Comment on peut en diverses occasions pratiquer la même vertu.

VOus avez vû dans un des Chapitres précédens, qu’il vaut beaucoup mieux s’attacher durant quelque tems à une seule vertu, que d’en embrasser plusieurs à la fois, & que c’est en cette vertu particuliére qu’on doit s’exercer toutes les fois que l’occasion s’en présente. Voyez maintenant avec quelle facilité vous le pourrez faire.

Il arrivera en un même jour, & peut-être en une même heure, qu’on vous fera quelque sévere réprimande pour une action qui ne sera pas mauvaise, ou que pour un autre sujet on parlera mal de vous ; qu’on ne voudra pas vous accorder une grace que vous aurez demandée, & qu’on vous la refusera d’une maniére choquante, quoique ce ne soit qu’une bagatelle ; qu’on aura quelque faux soupçon de vous ; qu’on vous donnera quelque commision odieuse ; qu’on vous servira des viandes mal aprêtées ; qu’il vous surviendra une maladie ; que tout-à-coup vous vous trouverez accablé d’autres maux encore plus grands, comme il s’en trouve une infinité, dans cette misérable vie : parmi tant d’accidens facheux, vous pouvez sans doute pratiquer plusieurs vertus différentes ; mais pour observer la regle qu’on vous a donnée là-dessus, il vous sera plus utile de vous attacher à celle dont vous croyez avoir alors le plus de besoin.

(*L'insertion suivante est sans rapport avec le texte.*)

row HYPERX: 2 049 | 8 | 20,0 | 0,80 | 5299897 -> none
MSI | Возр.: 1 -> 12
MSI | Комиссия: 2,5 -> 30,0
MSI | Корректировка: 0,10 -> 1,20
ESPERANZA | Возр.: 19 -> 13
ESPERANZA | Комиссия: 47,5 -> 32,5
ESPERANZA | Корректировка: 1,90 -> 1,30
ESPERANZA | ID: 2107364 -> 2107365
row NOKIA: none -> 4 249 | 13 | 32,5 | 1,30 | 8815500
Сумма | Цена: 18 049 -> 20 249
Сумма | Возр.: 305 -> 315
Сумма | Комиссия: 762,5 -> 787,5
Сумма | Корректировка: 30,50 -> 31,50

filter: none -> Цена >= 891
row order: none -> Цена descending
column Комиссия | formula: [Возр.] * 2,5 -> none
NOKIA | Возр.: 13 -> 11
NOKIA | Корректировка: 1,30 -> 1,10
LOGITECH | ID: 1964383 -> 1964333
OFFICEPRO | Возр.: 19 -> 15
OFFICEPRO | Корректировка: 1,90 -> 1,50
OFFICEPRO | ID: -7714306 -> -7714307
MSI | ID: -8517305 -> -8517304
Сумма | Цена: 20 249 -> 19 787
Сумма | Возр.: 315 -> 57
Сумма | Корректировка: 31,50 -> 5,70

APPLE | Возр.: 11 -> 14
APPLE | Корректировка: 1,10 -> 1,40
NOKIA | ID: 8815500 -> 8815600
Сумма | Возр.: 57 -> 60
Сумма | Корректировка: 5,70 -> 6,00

Si c’est la patience, vous ne penserez qu’à souffrir courageusement & avec joye tous les maux, qui vous pourront arriver. Si c’est l’humilité, vous songerez dans toutes vos peines, qu’il n’est point de châtiment qui puisse égaler vos crimes. Si c’est obéissance, vous tacherez de vous soumettre à la volonté d’un Dieu qui vous punit selon vos mérites. Il faudra même vous assujettir pour l’amour de lui, & parce qu’il le veut, non-seulement aux créatures raisonnables, mais encore à celles qui n’ayant ni raison ni vie, ne laissent pas d’être les instrumens de la justice. Si c’est la pauvreté, vous essayerez de vivre content, quoique privé de tous les biens & de toutes les douceurs de cette vie. Si c’est la charité, vous ferez le plus qu’il vous sera possible d’Actes d’amour du prochain & d’amour de Dieu, en considérant que le prochain vous donne occasion de multiplier les mérites, lorsqu’il exerce votre patience ; & que Dieu qui vous envoye, ou qui permet tous les maux que vous souffrez, n’a en vûe que votre bien spirituel.

Ce que je dis de la maniere dont tous pouvez pratiquer en des rencontres différentes, la vertu qui vous est la plus nécessaire, montre en même tems de quelle façon vous pouvez vous y exercer en une seule occasion, comme une maladie, ou en quelqu’autre sorte de peine, soit du corps, soit de l’esprit.